I have lost years of my work due to not having proper backups. I know the pain.

And I totally get you feel responsible for the data loss and want to help your users, I'm like that too with my code.

But this is an experiment. It's right there in the name.

If this feature really is as needed as you claim here, then getting it into the kernel is a mere side-issue.

In that case, your #1 priority should be to fix whatever is causing such users to install and use bcachefs without having a recovery plan that they have verified, and get existing users on the same level.

Because not doing so would be a huge disservice to those users who don't know better, and at worst borderline exploitative.

Writing recovery software is part of the job.
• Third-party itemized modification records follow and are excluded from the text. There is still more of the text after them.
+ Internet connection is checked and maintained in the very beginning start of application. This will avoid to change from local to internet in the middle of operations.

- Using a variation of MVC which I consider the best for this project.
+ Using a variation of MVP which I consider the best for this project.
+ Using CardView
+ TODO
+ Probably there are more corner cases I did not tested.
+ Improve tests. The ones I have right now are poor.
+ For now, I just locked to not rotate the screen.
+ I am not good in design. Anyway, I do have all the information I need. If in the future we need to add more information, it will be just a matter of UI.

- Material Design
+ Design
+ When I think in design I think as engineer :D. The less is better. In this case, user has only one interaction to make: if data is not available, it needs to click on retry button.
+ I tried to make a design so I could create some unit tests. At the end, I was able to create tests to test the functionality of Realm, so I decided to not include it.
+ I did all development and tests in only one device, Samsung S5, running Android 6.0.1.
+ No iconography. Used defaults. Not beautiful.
Forcing it into the kernel to save users who are clearly not in any shape or form competent enough to partake in your experiment is definitely not part of the job.
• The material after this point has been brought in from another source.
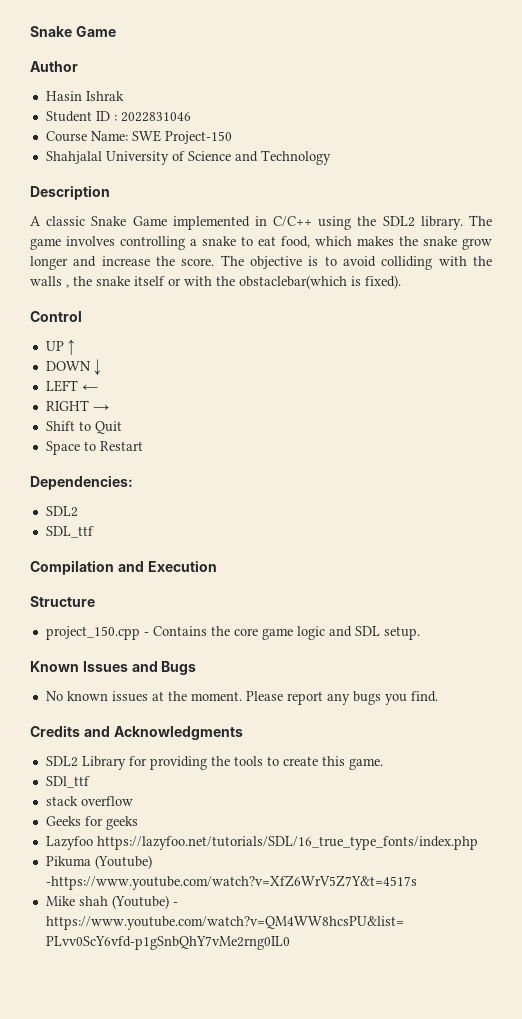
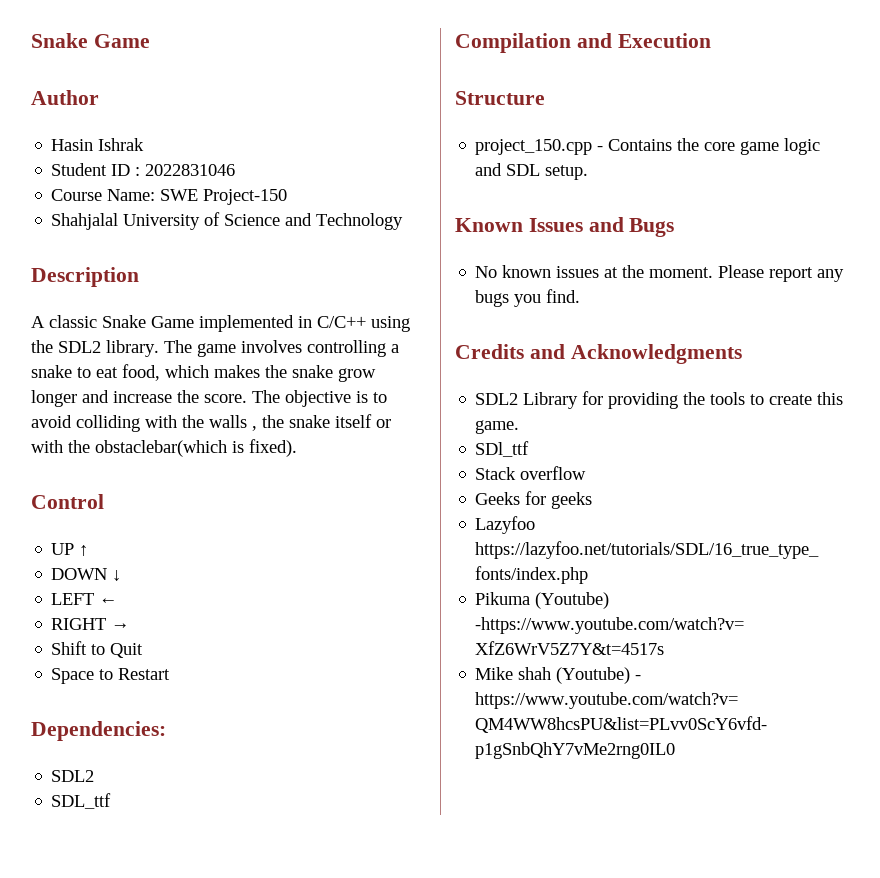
- stack overflow
+ Stack overflow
Finding yourself in this position means something has gone very, very wrong.

replies(1): >>44476498 #

19. Dylan16807 ◴[05 Jul 25 23:53 UTC] No.44476498{5}[source]▶

>>44475331 #

> Forcing it into the kernel to save users who are clearly not in any shape or form competent enough to partake in your experiment is definitely not part of the job.
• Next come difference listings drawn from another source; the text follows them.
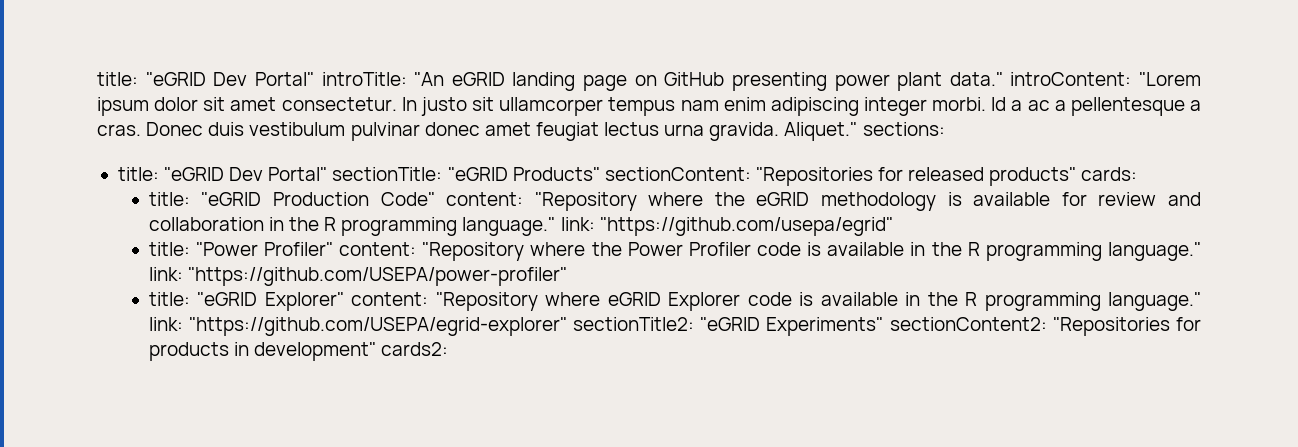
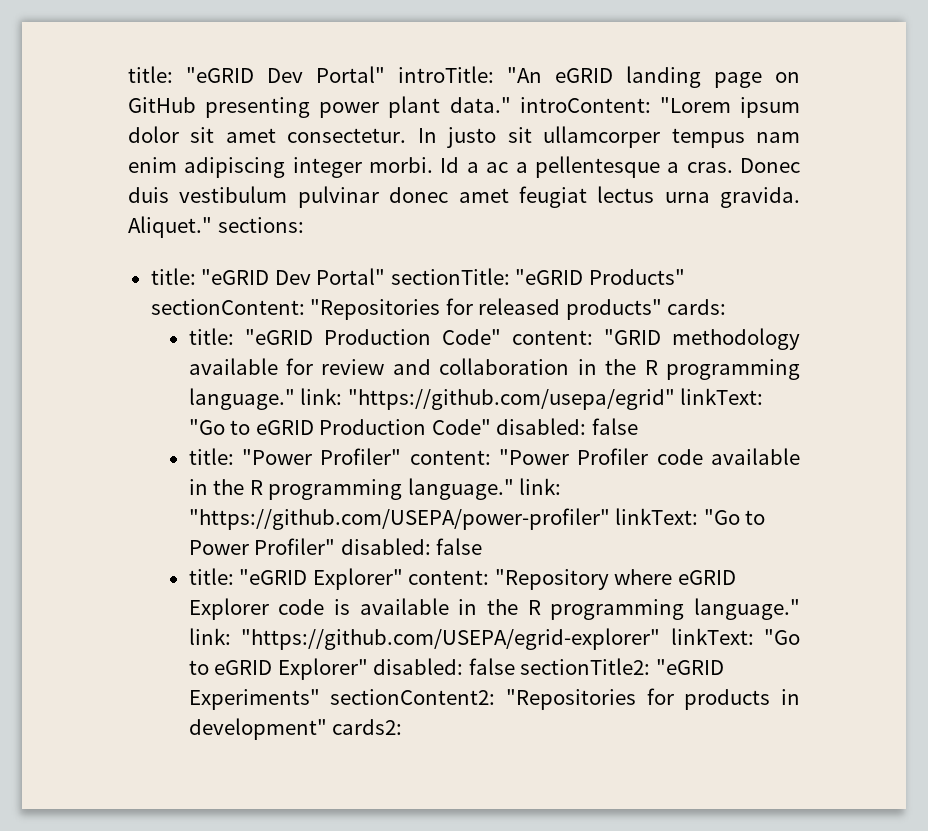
- title: "eGRID Production Code" content: "Repository where the eGRID methodology is available for review and collaboration in the R programming language." link: "https://github.com/usepa/egrid"
+ title: "eGRID Production Code" content: "GRID methodology available for review and collaboration in the R programming language." link: "https://github.com/usepa/egrid" linkText: "Go to eGRID Production Code" disabled: false
- title: "Power Profiler" content: "Repository where the Power Profiler code is available in the R programming language." link: "https://github.com/USEPA/power-profiler"
+ title: "Power Profiler" content: "Power Profiler code available in the R programming language." link: "https://github.com/USEPA/power-profiler" linkText: "Go to Power Profiler" disabled: false
- title: "eGRID Explorer" content: "Repository where eGRID Explorer code is available in the R programming language." link: "https://github.com/USEPA/egrid-explorer" sectionTitle2: "eGRID Experiments" sectionContent2: "Repositories for products in development" cards2:
+ title: "eGRID Explorer" content: "Repository where eGRID Explorer code is available in the R programming language." link: "https://github.com/USEPA/egrid-explorer" linkText: "Go to eGRID Explorer" disabled: false sectionTitle2: "eGRID Experiments" sectionContent2: "Repositories for products in development" cards2:

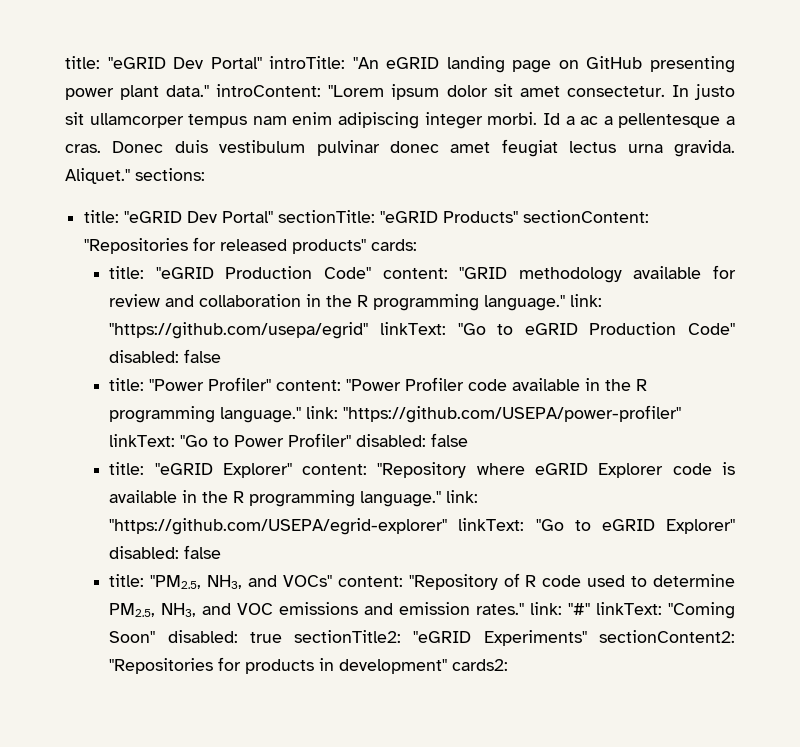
- title: "eGRID Explorer" content: "Repository where eGRID Explorer code is available in the R programming language." link: "https://github.com/USEPA/egrid-explorer" linkText: "Go to eGRID Explorer" disabled: false sectionTitle2: "eGRID Experiments" sectionContent2: "Repositories for products in development" cards2:
+ title: "eGRID Explorer" content: "Repository where eGRID Explorer code is available in the R programming language." link: "https://github.com/USEPA/egrid-explorer" linkText: "Go to eGRID Explorer" disabled: false
+ title: "PM2.5, NH3, and VOCs" content: "Repository of R code used to determine PM2.5, NH3, and VOC emissions and emission rates." link: "#" linkText: "Coming Soon" disabled: true sectionTitle2: "eGRID Experiments" sectionContent2: "Repositories for products in development" cards2:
That code needs to be there for non-experimental users later on.

The reason to push it in quickly is so it can get tested and iterated on. Saving a handful of experimental users is not the main benefit.

replies(2): >>44476678 #>>44477451 #

20. magicalhippo ◴[06 Jul 25 00:24 UTC] No.44476678{6}[source]▶

>>44476498 #

> Saving a handful of experimental users is not the main benefit.

Kent himself argued otherwise here[1].

And even if that were the case, there's no need to take a stand on trying to get it into the kernel. If he gets booted out of the kernel tree, then the end result is the same for his users: they have to compile their own kernel. So it makes no sense to push this so hard.

[1]: https://www.phoronix.com/forums/forum/software/general-linux...

replies(1): >>44476725 #

21. Dylan16807 ◴[06 Jul 25 00:33 UTC] No.44476725{7}[source]▶

>>44476678 #

> Kent himself argued otherwise here[1].

I said "main" for a reason. The current users that need to recover data are a part of the picture, but they're a few trees out of the forest.

"Please tell that to the users who lost data." is not arguing against what I said.

> And even if that were the case, there's no need to take a stand on trying to get it into the kernel. If he gets booted out of the kernel tree, then the end result is the same for his users: they have to compile their own kernel. So it makes no sense to push this so hard.

He's not giving an ultimatum here. The goal is to figure out something that works for everyone.

22. rewgs ◴[06 Jul 25 02:54 UTC] No.44477451{6}[source]▶

>>44476498 #

> The reason to push it in quickly is so it can get tested and iterated on. Saving a handful of experimental users is not the main benefit.

Testing and iterating on code does not require making exceptions to the kernel development schedule.

replies(1): >>44477474 #

23. Dylan16807 ◴[06 Jul 25 03:00 UTC] No.44477474{7}[source]▶

>>44477451 #

He makes a pretty good argument that the filesystem's never going to get done if there's only one iteration per kernel release.

I don't know what the best solution is, but it looks like it requires either exceptions or something else that gets around the schedule.